Christine, cinquante ans, est sans domicile fixe depuis 2002. En France, parmi les 100 000 SDF recensés par la fondation l’Abbé Pierre (à partir d’une étude de l’INSEE), 18% sont des femmes. Parmi elles, il y a Christine. Elle vit dans une cabane, isolée sur un terrain vague de banlieue parisienne.
D’après une étude récente de la Mission d’Information sur la Pauvreté et l’Exclusion Sociale (MIPES), le sans-abrisme qui touche les hommes est souvent lié à l’emploi tandis que celui qui affecte les femmes trouve souvent sa source dans la rupture des liens familiaux.
Il y a sept ans, le compagnon de Christine, est parti du foyer avec leurs deux fils, lui reprochant de ne pas s’occuper de leurs enfants.
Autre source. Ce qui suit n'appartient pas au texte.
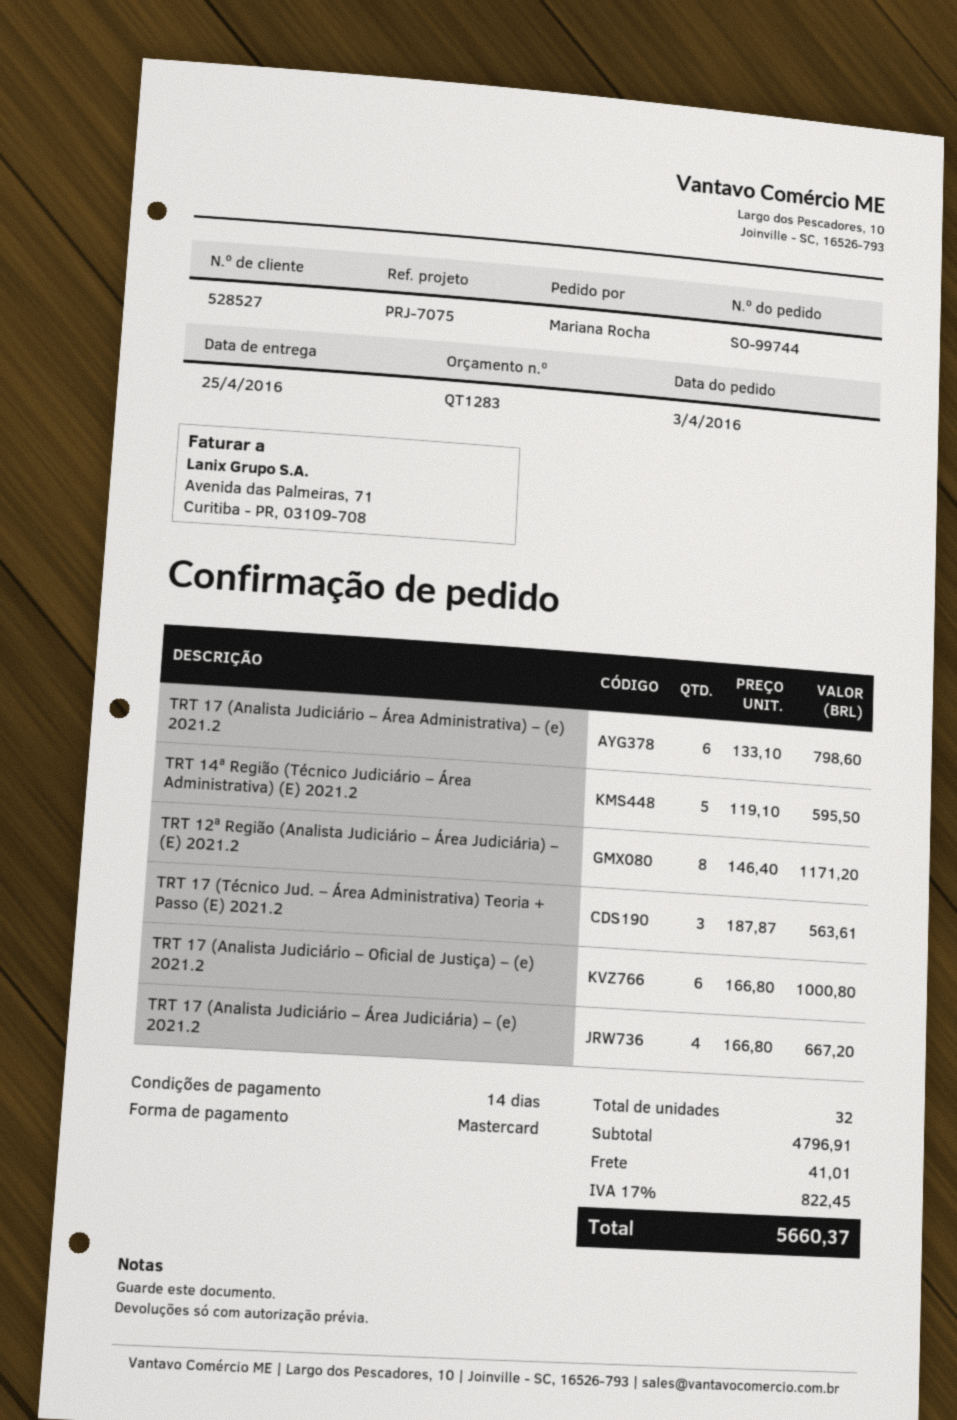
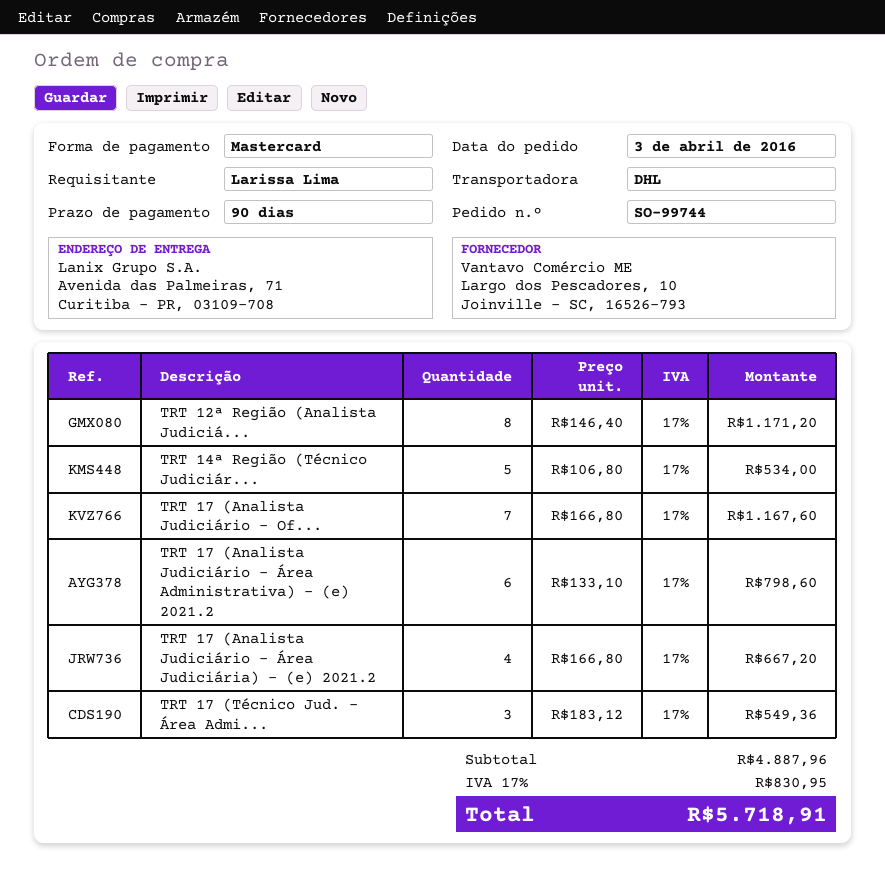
payment terms: 14 days -> 90 days
ordered by: Mariana Rocha -> Larissa Lima
TRT 14ª Região (Técnico Judiciário – Área Administrativa) (E) 2021.2: 5 x 119.10 = 595.50 -> 5 x 106.80 = 534.00
TRT 17 (Técnico Jud. – Área Administrativa) Teoria + Passo (E) 2021.2: 3 x 187.87 = 563.61 -> 3 x 183.12 = 549.36
TRT 17 (Analista Judiciário – Oficial de Justiça) – (e) 2021.2: 6 x 166.80 = 1000.80 -> 7 x 166.80 = 1167.60
subtotal: 4796.91 -> 4887.96
shipping: 41.01 -> none
tax: 17% = 822.45 -> 17% = 830.95
total: 5660.37 -> 5718.91

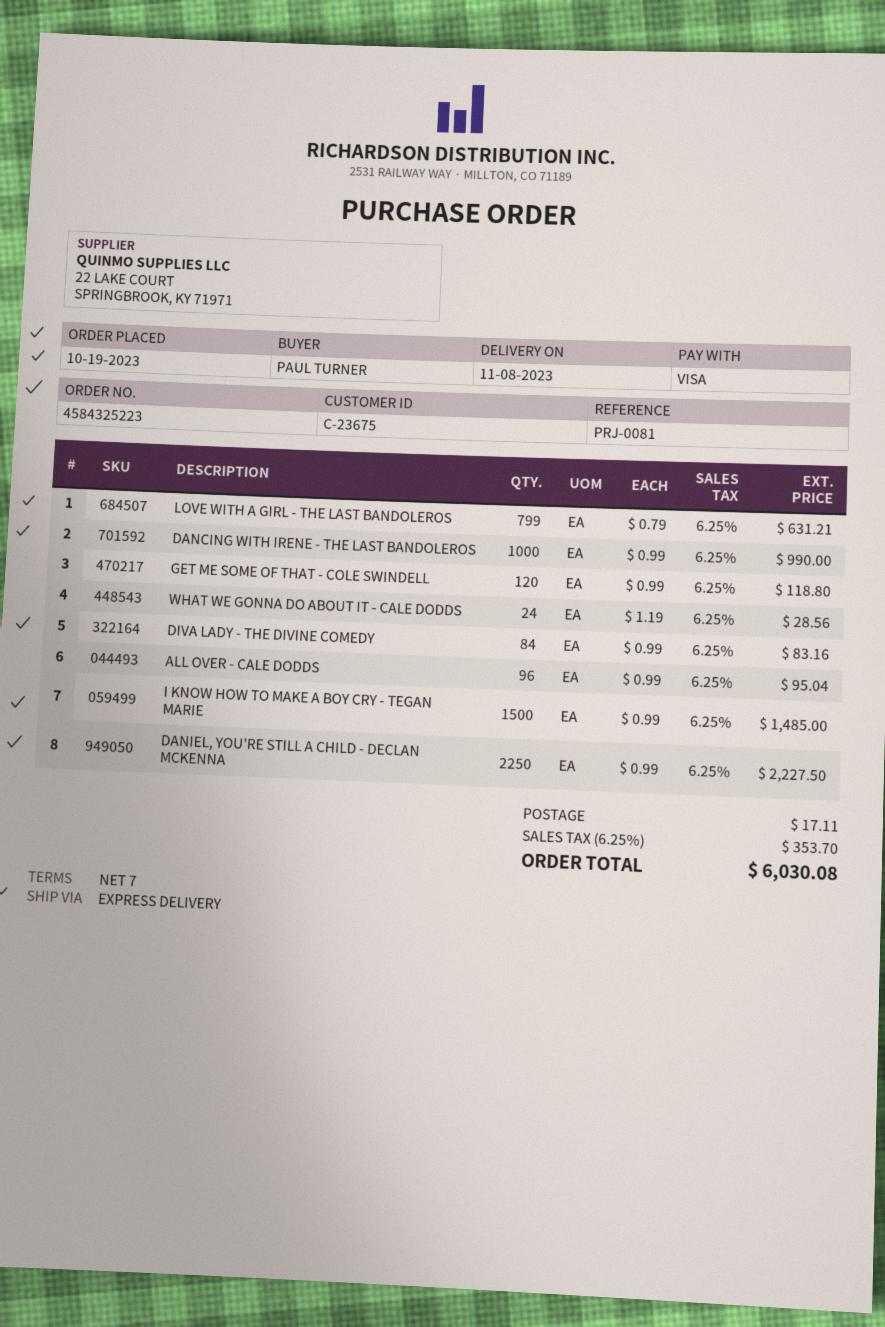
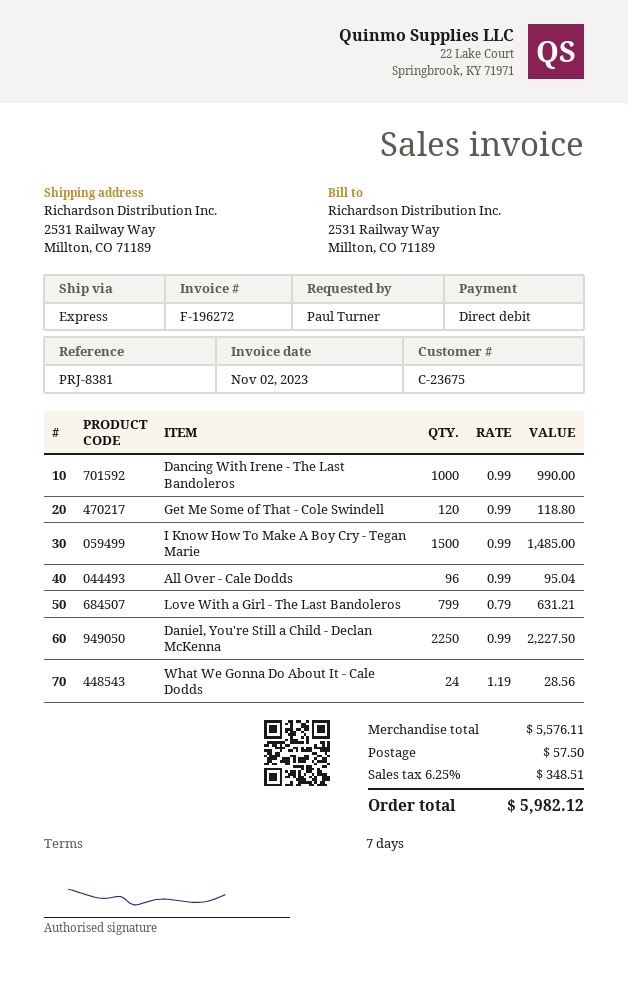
reference: PRJ-0081 -> PRJ-8381
payment method: Visa -> direct debit
DIVA LADY - THE DIVINE COMEDY: 84 x 0.99 = 83.16 -> none
shipping: 17.11 -> 57.50
tax: 6.25% = 353.70 -> 6.25% = 348.51
total: 6030.08 -> 5982.12

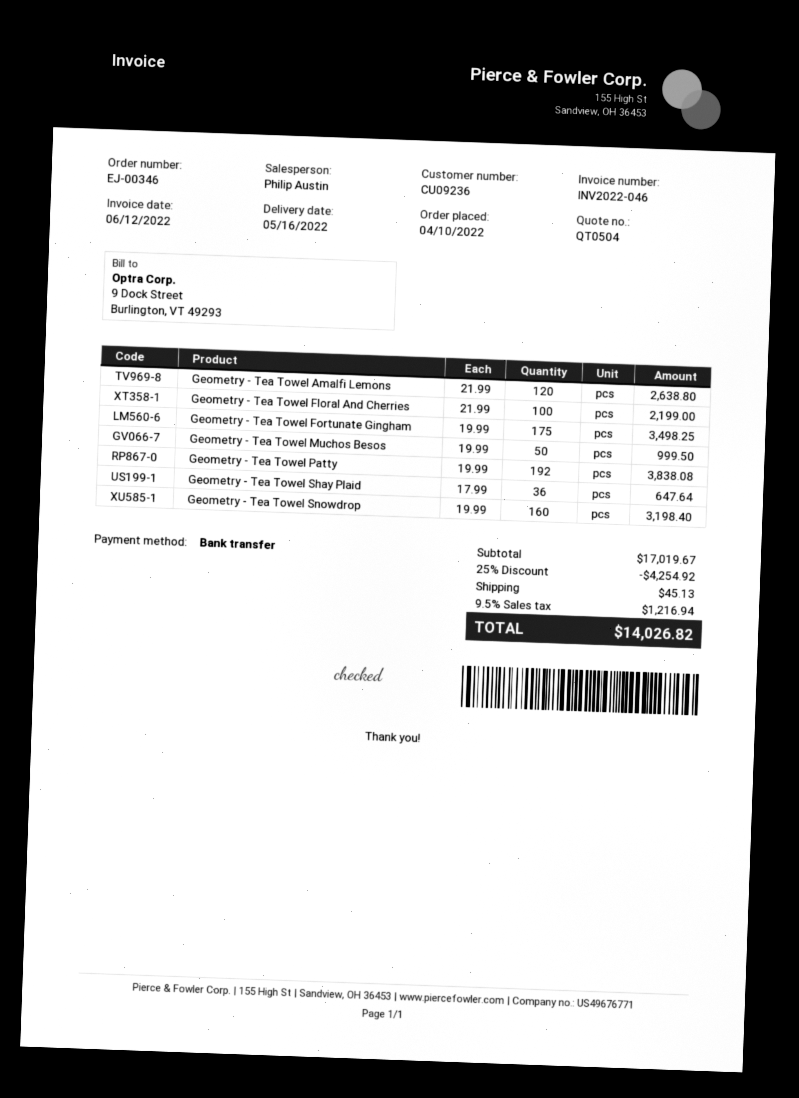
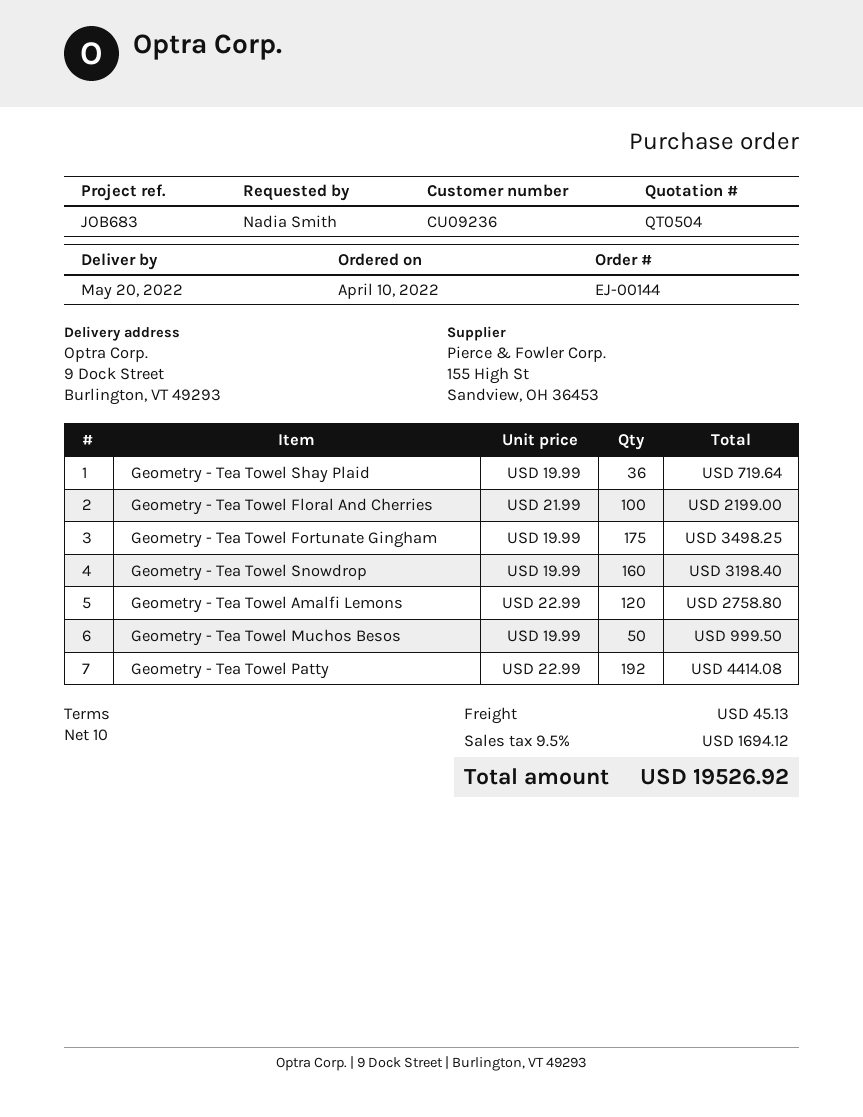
order number: EJ-00346 -> EJ-00144
delivery date: 2022-05-16 -> 2022-05-20
Geometry - Tea Towel Amalfi Lemons: 120 x 21.99 = 2638.80 -> 120 x 22.99 = 2758.80
Geometry - Tea Towel Patty: 192 x 19.99 = 3838.08 -> 192 x 22.99 = 4414.08
Geometry - Tea Towel Shay Plaid: 36 x 17.99 = 647.64 -> 36 x 19.99 = 719.64
discount: 25% = 4254.92 -> none
tax: 9.5% = 1216.94 -> 9.5% = 1694.12
total: 14026.82 -> 19526.92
Seule, elle a augmenté sa consommation d’alcool, jusqu’au point de non-retour, celui de la perte de son emploi et de son appartement.
Si le nombre des femmes SDF a tendance à augmenter ces dernières années, celles-ci restent minoritaires comparativement aux hommes. La rue met à mal leur sécurité. C’est la raison pour laquelle Christine n’est jamais seule. Son quotidien est rythmé par les relations qu’elle entretient avec ses mecs.
Olivier, trente-sept ans, est le premier qu’elle a connu. Puis elle a rencontré Michel, cinquante-deux ans, qu’elle fréquente quotidiennement depuis qu’ils sont voisins de cabanes. Quand les soirées dégénèrent avec l’un des deux, elle appelle au secours, Ludo, trente-quatre ans, qu’elle a rencontré aux Restos du Cœur.